Aim of the task:
Every record below should be repeated exactly. Omit the pictures.

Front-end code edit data
****************

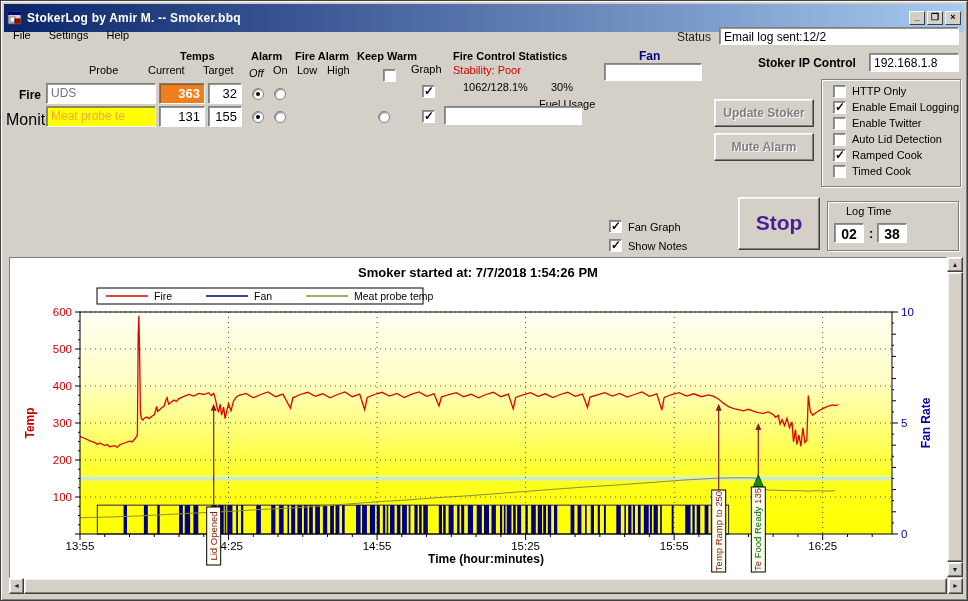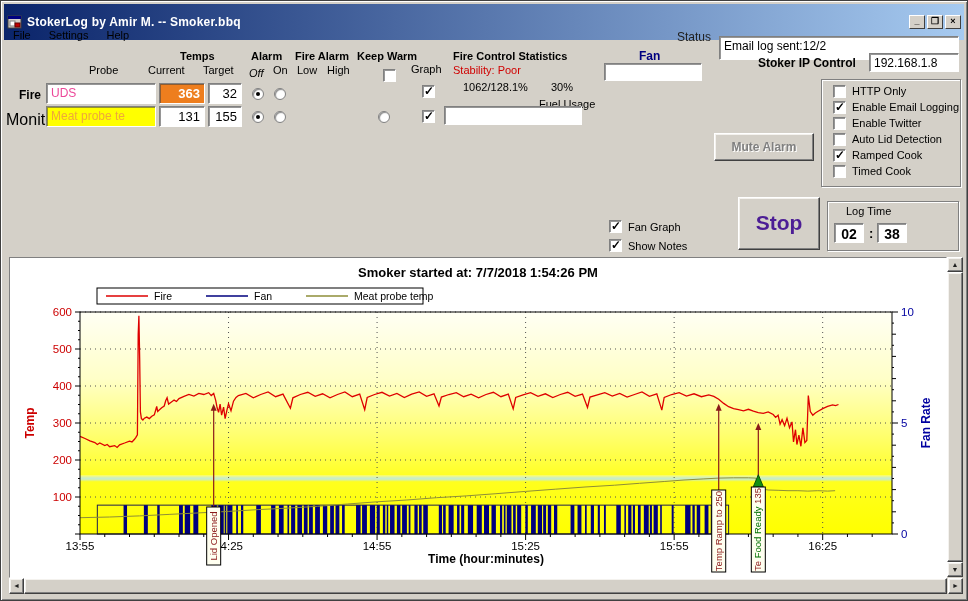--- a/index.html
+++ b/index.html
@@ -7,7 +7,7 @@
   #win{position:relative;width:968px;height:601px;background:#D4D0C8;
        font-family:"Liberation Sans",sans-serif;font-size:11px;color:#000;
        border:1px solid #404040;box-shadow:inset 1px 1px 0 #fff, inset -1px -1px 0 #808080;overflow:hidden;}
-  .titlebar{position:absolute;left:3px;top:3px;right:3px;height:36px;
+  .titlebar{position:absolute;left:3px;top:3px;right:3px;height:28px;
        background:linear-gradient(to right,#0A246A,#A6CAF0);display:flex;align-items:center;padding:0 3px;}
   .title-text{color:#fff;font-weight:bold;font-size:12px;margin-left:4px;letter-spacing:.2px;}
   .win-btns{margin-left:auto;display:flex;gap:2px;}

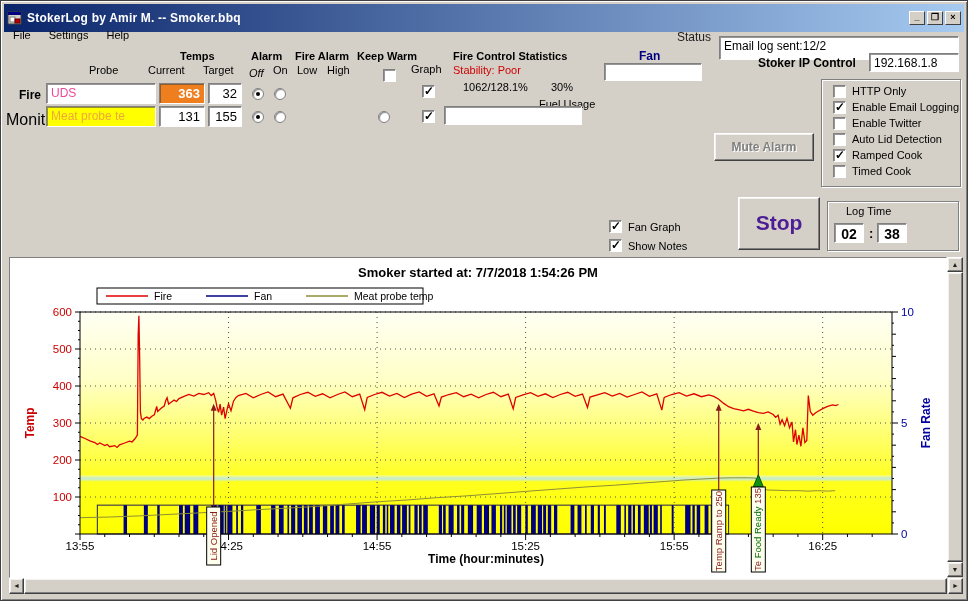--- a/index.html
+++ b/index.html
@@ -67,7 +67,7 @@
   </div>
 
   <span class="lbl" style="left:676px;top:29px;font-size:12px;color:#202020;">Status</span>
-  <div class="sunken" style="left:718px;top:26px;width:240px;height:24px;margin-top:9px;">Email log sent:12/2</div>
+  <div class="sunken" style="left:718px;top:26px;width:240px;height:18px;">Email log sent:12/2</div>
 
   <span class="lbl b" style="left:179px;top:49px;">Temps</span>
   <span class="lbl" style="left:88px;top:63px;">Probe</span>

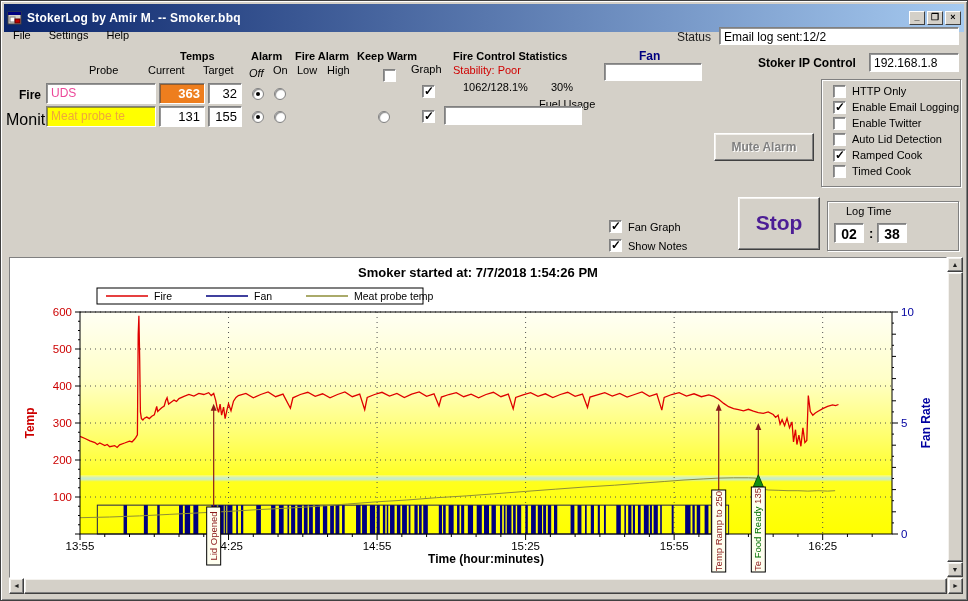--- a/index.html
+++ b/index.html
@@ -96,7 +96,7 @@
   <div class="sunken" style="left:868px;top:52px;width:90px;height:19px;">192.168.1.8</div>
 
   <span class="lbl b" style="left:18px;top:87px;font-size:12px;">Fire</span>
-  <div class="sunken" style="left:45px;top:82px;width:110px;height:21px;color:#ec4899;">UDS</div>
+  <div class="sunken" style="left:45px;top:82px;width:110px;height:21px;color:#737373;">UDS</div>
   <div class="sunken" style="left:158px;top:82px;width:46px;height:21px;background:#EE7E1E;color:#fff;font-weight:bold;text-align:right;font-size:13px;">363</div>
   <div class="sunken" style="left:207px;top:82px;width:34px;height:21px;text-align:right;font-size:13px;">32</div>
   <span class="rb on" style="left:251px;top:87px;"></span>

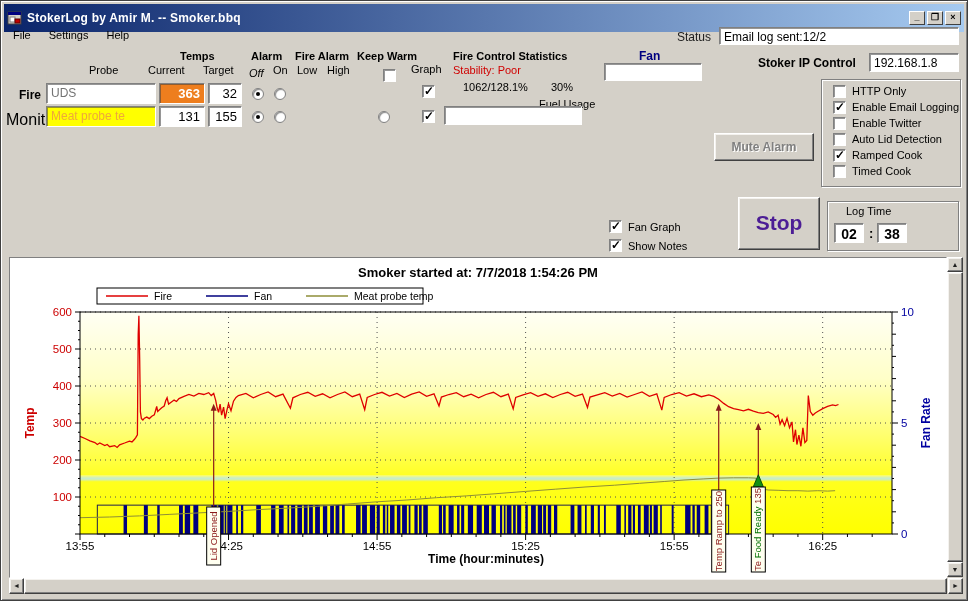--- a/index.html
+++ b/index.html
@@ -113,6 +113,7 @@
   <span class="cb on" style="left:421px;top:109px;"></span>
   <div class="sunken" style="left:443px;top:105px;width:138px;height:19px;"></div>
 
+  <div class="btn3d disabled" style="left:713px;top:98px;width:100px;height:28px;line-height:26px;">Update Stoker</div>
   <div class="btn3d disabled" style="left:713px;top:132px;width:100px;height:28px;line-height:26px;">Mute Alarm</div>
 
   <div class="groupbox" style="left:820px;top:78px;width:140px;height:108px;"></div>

****************

Task solution:
--- a/index.html
+++ b/index.html
@@ -7,7 +7,7 @@
   #win{position:relative;width:968px;height:601px;background:#D4D0C8;
        font-family:"Liberation Sans",sans-serif;font-size:11px;color:#000;
        border:1px solid #404040;box-shadow:inset 1px 1px 0 #fff, inset -1px -1px 0 #808080;overflow:hidden;}
-  .titlebar{position:absolute;left:3px;top:3px;right:3px;height:36px;
+  .titlebar{position:absolute;left:3px;top:3px;right:3px;height:28px;
        background:linear-gradient(to right,#0A246A,#A6CAF0);display:flex;align-items:center;padding:0 3px;}
   .title-text{color:#fff;font-weight:bold;font-size:12px;margin-left:4px;letter-spacing:.2px;}
   .win-btns{margin-left:auto;display:flex;gap:2px;}

--- a/index.html
+++ b/index.html
@@ -67,7 +67,7 @@
   </div>
 
   <span class="lbl" style="left:676px;top:29px;font-size:12px;color:#202020;">Status</span>
-  <div class="sunken" style="left:718px;top:26px;width:240px;height:24px;margin-top:9px;">Email log sent:12/2</div>
+  <div class="sunken" style="left:718px;top:26px;width:240px;height:18px;">Email log sent:12/2</div>
 
   <span class="lbl b" style="left:179px;top:49px;">Temps</span>
   <span class="lbl" style="left:88px;top:63px;">Probe</span>

--- a/index.html
+++ b/index.html
@@ -96,7 +96,7 @@
   <div class="sunken" style="left:868px;top:52px;width:90px;height:19px;">192.168.1.8</div>
 
   <span class="lbl b" style="left:18px;top:87px;font-size:12px;">Fire</span>
-  <div class="sunken" style="left:45px;top:82px;width:110px;height:21px;color:#ec4899;">UDS</div>
+  <div class="sunken" style="left:45px;top:82px;width:110px;height:21px;color:#737373;">UDS</div>
   <div class="sunken" style="left:158px;top:82px;width:46px;height:21px;background:#EE7E1E;color:#fff;font-weight:bold;text-align:right;font-size:13px;">363</div>
   <div class="sunken" style="left:207px;top:82px;width:34px;height:21px;text-align:right;font-size:13px;">32</div>
   <span class="rb on" style="left:251px;top:87px;"></span>

--- a/index.html
+++ b/index.html
@@ -113,6 +113,7 @@
   <span class="cb on" style="left:421px;top:109px;"></span>
   <div class="sunken" style="left:443px;top:105px;width:138px;height:19px;"></div>
 
+  <div class="btn3d disabled" style="left:713px;top:98px;width:100px;height:28px;line-height:26px;">Update Stoker</div>
   <div class="btn3d disabled" style="left:713px;top:132px;width:100px;height:28px;line-height:26px;">Mute Alarm</div>
 
   <div class="groupbox" style="left:820px;top:78px;width:140px;height:108px;"></div>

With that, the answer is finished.